0

I am processing records from a large dataset with varying lengths using data.table[, somefunc(someseries), by=]. The length L of each record someseries could be anything from 1 to 50. I want to handle the following efficiently without needlessly adding an if expression:

For each group, I want the simplest way to access its middle entries someseries[3:(L-2)]

Problem: beware that when L<5, the expression someseries[3:(L-2)] actually misbehaves by inferring backwards direction. This is due to the default "helpful" behavior of [from:to] which uses seq(from..., to..., by = ((to - from)/(length.out - 1) ...) i.e. infers backwards direction by=-1

In that case I just want somefunc to get passed an empty vector() not someseries[4:2]

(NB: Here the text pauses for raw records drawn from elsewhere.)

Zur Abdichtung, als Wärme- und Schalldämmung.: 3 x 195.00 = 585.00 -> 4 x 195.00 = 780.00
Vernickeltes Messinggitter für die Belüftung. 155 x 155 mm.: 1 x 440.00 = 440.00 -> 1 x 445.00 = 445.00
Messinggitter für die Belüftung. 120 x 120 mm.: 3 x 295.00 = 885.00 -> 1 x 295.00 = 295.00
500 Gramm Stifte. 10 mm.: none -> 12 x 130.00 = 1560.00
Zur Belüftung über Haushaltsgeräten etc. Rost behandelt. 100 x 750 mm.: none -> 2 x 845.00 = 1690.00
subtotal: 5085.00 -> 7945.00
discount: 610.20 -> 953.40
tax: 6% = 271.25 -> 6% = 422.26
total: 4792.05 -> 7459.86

But you can't explicitly do seq(... by=1) because that errors if from > to.

Here's a testcase:

set.seed(15)
ragged_arrays <- lapply(ceiling(runif(5,1,5)), function(n) (1:n) )
# indexing with unwanted auto-backwards
lapply(ragged_arrays, function(someseries) someseries[2 : (length(someseries)-2)] )

For the sake of our testcase, somefunc is a function which behaves gracefully when passed an empty vector, e.g. median()

smci
  • 32,567
  • 20
  • 113
  • 146

1 Answers1

4

I'm assuming you want to drop the first two and last two elements.

ragged_arrays <- lapply(1:7, seq_len)
lapply(ragged_arrays, function(x) x[seq_along(x) > 2 & rev(seq_along(x)) > 2])
jennybryan
  • 2,606
  • 2
  • 18
  • 33